3.      Lavan yojanam

4.      Sadrashyam

5.      Bhav

6.      Varnika Bhang

Indian Paintings

Indian paintings are either Mural or miniature.


Murals are large works made on the walls of large structures. They flourished during Gupta empire. In Ajanta caves, expressions are shown using hand gestures. Birds and animals are shown in paintings. Frescoes are seen.

Murals of Ajanta Caves                                        


                                                        Fig 1: Murals of Ajanta Caves

Miniature paintings: Very detailed and small paintings executed on a small scale. They are present on books, cloth or even glass.

Mughal paintings: Indian, Persian and European influence. Mostly miniature paintings are painted. Mughal painting peaked during the period of Jahangir. He was a naturalist and preferred paintings of birds and animals.
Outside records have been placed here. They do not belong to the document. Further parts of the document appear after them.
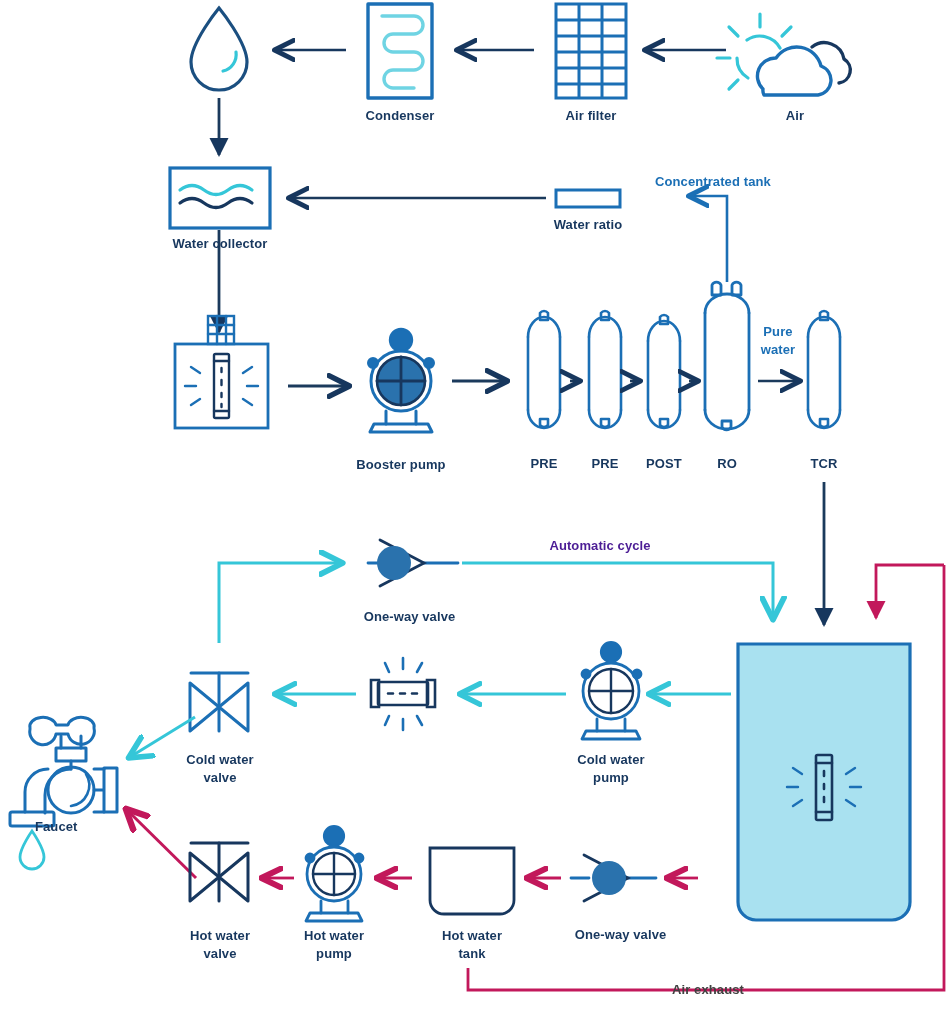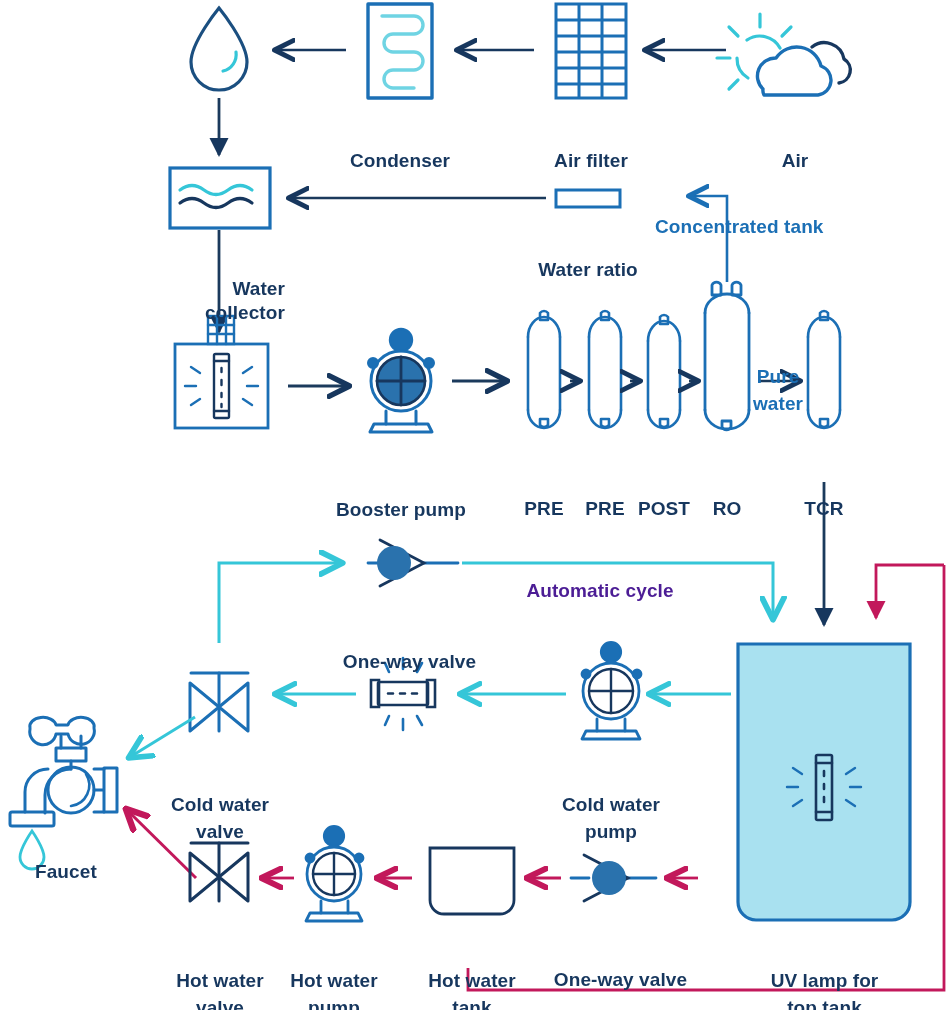"Condenser" .lbl { font-size: 19px -> 13px; margin-top: 41px -> none }
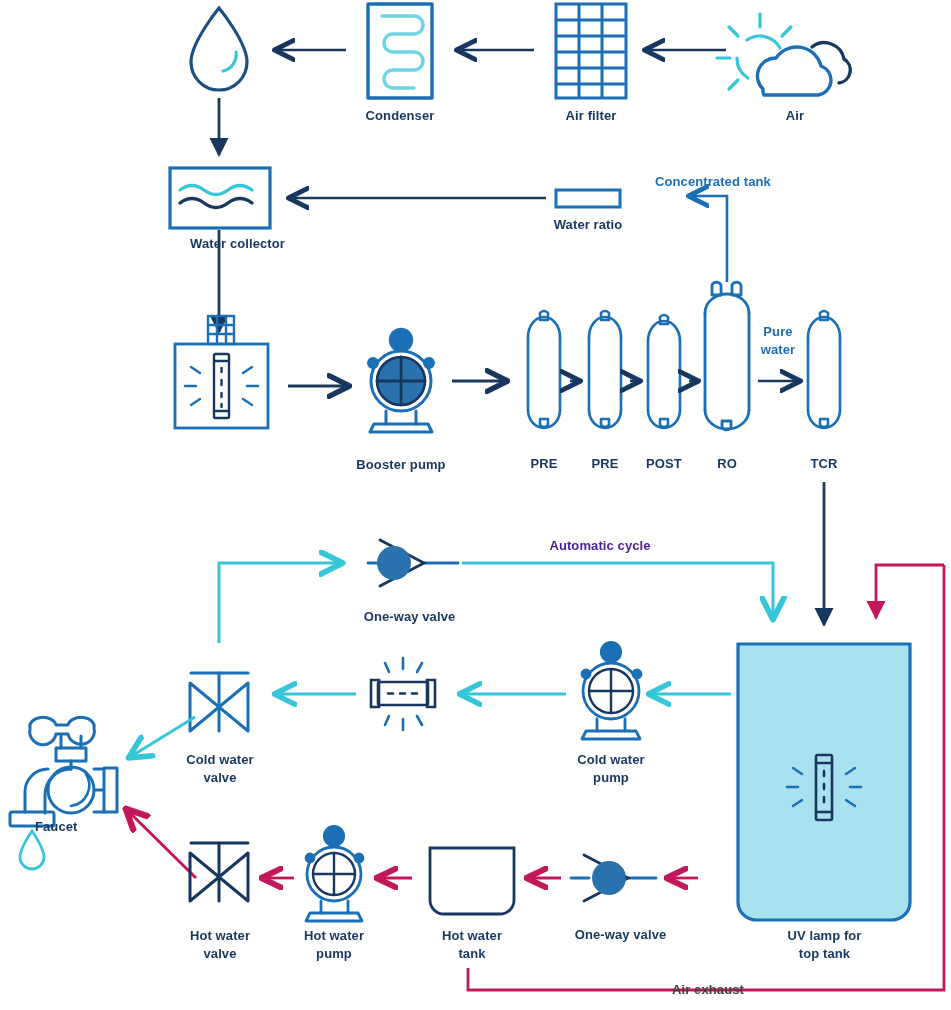"Water collector" div.lbl { text-align: right -> none }
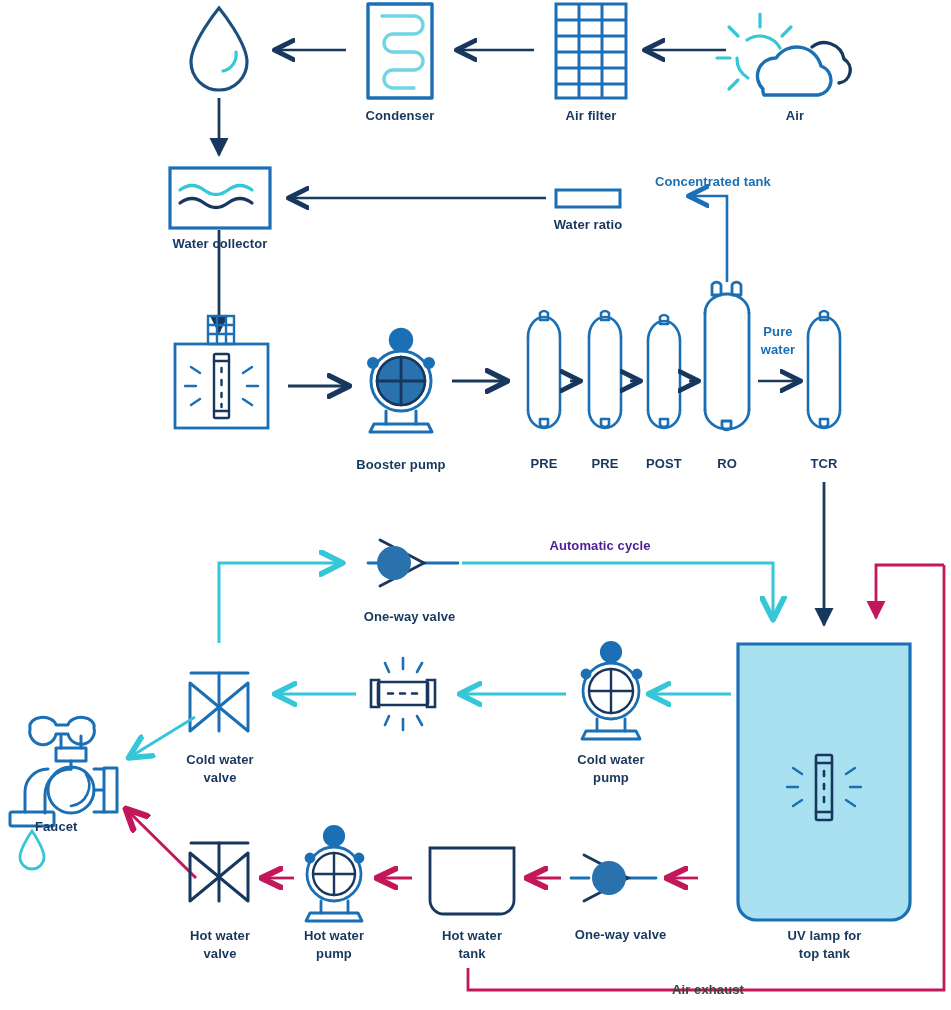"UV lamp for" div.lbl { html: <div>UV lamp for top tank</div> -> none }
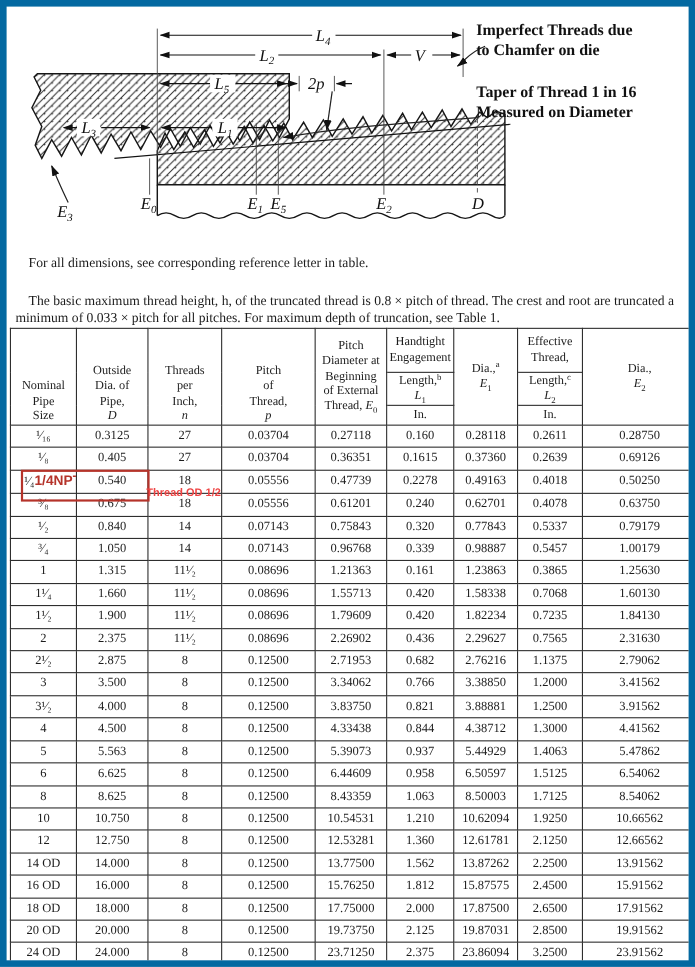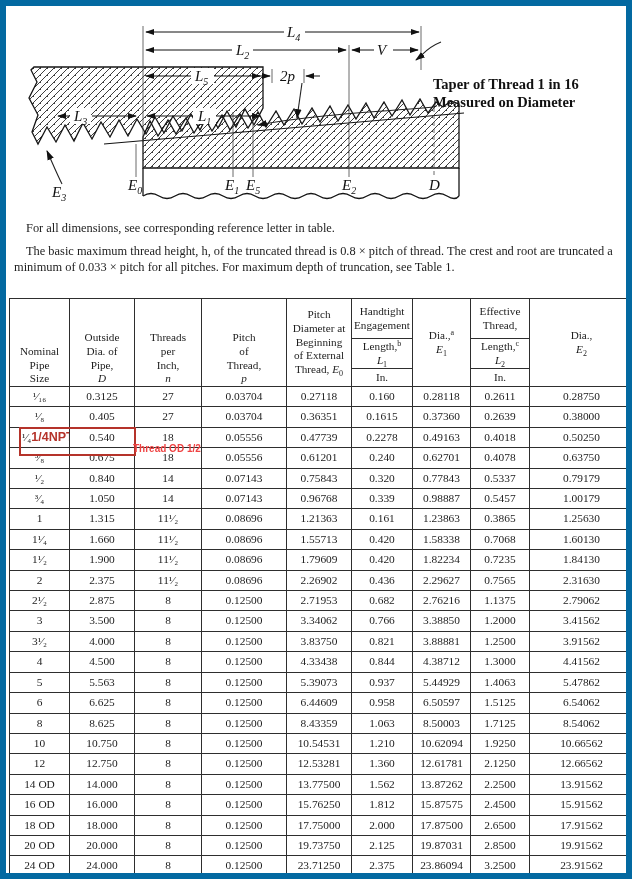"Imperfect Threads due" div.callout { html: none -> <div>Imperfect Threads due to Chamfer on die</div> }
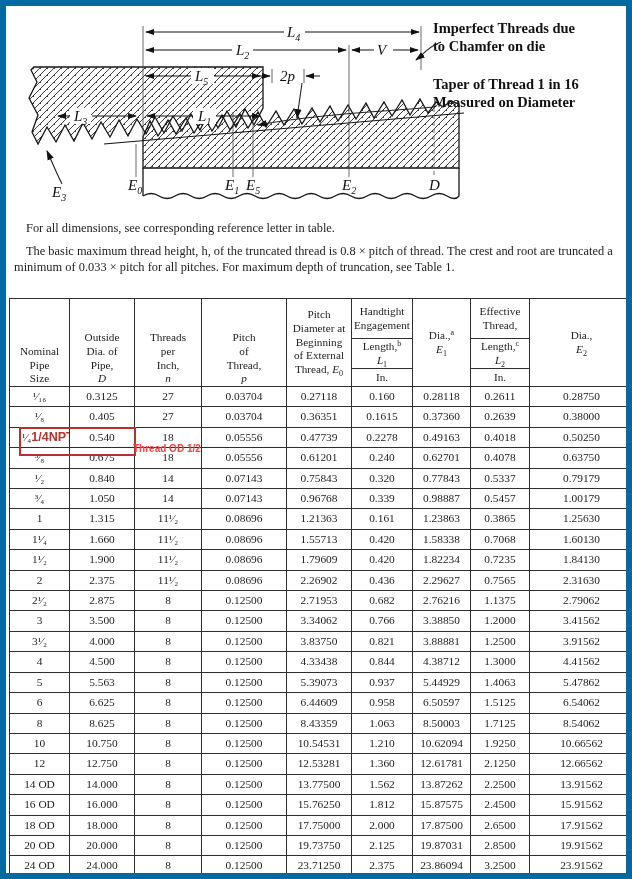"For all dimensions, see corresponding" .notes p { margin: 7px 0 -> 18px 0 }
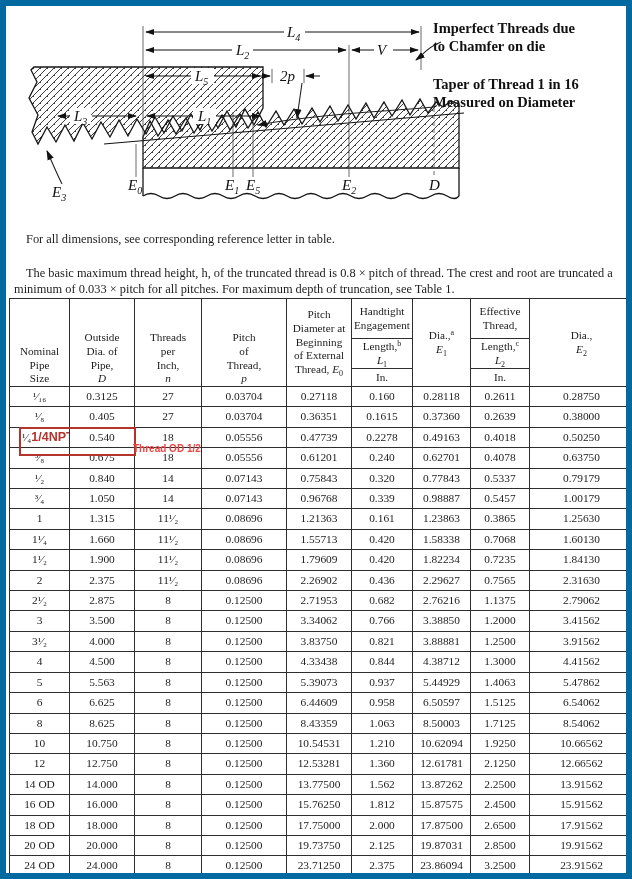"0.38000" td { text: 0.38000 -> 0.69126 }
Modern paintings: Western influence. Started by Raja Ravi Varma.

Indian Music:

Hindustani and Carnatic music are the oldest music classes in India. Both have their own Gharanas and Sampradayas.

Samveda is the origin of Indian music. Naad is the basis of all creations. Swara, Raag and Taal are basis of Indian music.

Indian Dances:

There are 8 classical dances in India: Bharat Natyam, Kuchipudi, Kathak, Kathakali, Mohiniattam, Sattriya, Odissi, Manipuri.
  • Bharat Natyam: Oldest classical dance and it originated in Tamil Nadu. It consists of nritta, nritya, bhava, abhinaya. The Devdasi used to perform these dances.
  • Kuchipudi: Andhra Pradesh is the origin. Tarangam is a unique dance with diyas in the hands and vessels of water on the head.
  • Kathakali: originates in the state of Kerela. The performance is a combination of five elements like natyam, nritham, nrithyam, geetha and vadyam.
  • Mohiniattam: Graceful dance performed only by women. Origin in Kerela.
  • Odissi: originates in Orissa.
  • Manipuri: originates in Manipur. Movements are subtle and aim is devotion and grace.
  • Sattriya: Originates in Assam. Latest classical dance.
  • Kathak: Origin in north India. It was revitalized due to influence of Mughals on Indian culture.

Q.Kalamkari painting refers to (UPSC CSAT 2015)

  • a hand-painted cotton textile in South India

  • a handmade drawing on bamboo handicrafts in North-East India

  • a block-painted woollen cloth in Western Himalayan region of India

  • a hand-painted decorative silk cloth in North-Western India

Ans . A

  1. Kalamkari painting is a type of Indian folk textile art that involves free hand drawing and painting or printing on cloth, mostly cotton. Derived from the Persian language meaning ‘drawing or crafting with pen’, Kalamkari is an ancient form of painting that developed in India over a period of 3,000 years.

  2. Kalahasti and Machilipatnam in Andhra Pradesh, the nerve centres of this art continue to be beehives of Kalamkari activity.